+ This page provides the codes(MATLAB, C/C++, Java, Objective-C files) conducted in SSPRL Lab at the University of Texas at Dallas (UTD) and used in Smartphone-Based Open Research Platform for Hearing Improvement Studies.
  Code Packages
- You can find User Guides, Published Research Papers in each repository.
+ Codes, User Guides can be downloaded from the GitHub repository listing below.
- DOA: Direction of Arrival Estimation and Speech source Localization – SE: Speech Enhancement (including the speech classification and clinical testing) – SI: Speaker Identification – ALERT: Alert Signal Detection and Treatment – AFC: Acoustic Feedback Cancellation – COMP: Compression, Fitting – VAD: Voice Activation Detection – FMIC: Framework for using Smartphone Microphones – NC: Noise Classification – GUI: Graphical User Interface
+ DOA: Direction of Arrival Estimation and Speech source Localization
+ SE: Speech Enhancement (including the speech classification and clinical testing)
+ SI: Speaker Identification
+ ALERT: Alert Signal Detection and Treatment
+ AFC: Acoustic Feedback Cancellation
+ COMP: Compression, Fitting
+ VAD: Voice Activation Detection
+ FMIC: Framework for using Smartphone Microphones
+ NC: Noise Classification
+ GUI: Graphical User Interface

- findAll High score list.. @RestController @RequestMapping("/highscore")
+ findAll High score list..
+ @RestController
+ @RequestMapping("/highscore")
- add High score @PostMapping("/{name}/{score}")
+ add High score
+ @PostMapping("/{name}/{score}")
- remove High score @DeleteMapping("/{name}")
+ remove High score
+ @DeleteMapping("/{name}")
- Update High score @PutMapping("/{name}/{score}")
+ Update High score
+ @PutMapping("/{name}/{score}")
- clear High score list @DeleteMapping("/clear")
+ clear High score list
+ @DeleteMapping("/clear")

──────────────────────────────

◆ **ABOUT THIS EXERCISE**
Return all of the entries above exactly as they stand.

◆ **TASK OUTPUT**
+ This page provides the codes(MATLAB, C/C++, Java, Objective-C files) conducted in SSPRL Lab at the University of Texas at Dallas (UTD) and used in Smartphone-Based Open Research Platform for Hearing Improvement Studies.
  Code Packages
- You can find User Guides, Published Research Papers in each repository.
+ Codes, User Guides can be downloaded from the GitHub repository listing below.
- DOA: Direction of Arrival Estimation and Speech source Localization – SE: Speech Enhancement (including the speech classification and clinical testing) – SI: Speaker Identification – ALERT: Alert Signal Detection and Treatment – AFC: Acoustic Feedback Cancellation – COMP: Compression, Fitting – VAD: Voice Activation Detection – FMIC: Framework for using Smartphone Microphones – NC: Noise Classification – GUI: Graphical User Interface
+ DOA: Direction of Arrival Estimation and Speech source Localization
+ SE: Speech Enhancement (including the speech classification and clinical testing)
+ SI: Speaker Identification
+ ALERT: Alert Signal Detection and Treatment
+ AFC: Acoustic Feedback Cancellation
+ COMP: Compression, Fitting
+ VAD: Voice Activation Detection
+ FMIC: Framework for using Smartphone Microphones
+ NC: Noise Classification
+ GUI: Graphical User Interface

- findAll High score list.. @RestController @RequestMapping("/highscore")
+ findAll High score list..
+ @RestController
+ @RequestMapping("/highscore")
- add High score @PostMapping("/{name}/{score}")
+ add High score
+ @PostMapping("/{name}/{score}")
- remove High score @DeleteMapping("/{name}")
+ remove High score
+ @DeleteMapping("/{name}")
- Update High score @PutMapping("/{name}/{score}")
+ Update High score
+ @PutMapping("/{name}/{score}")
- clear High score list @DeleteMapping("/clear")
+ clear High score list
+ @DeleteMapping("/clear")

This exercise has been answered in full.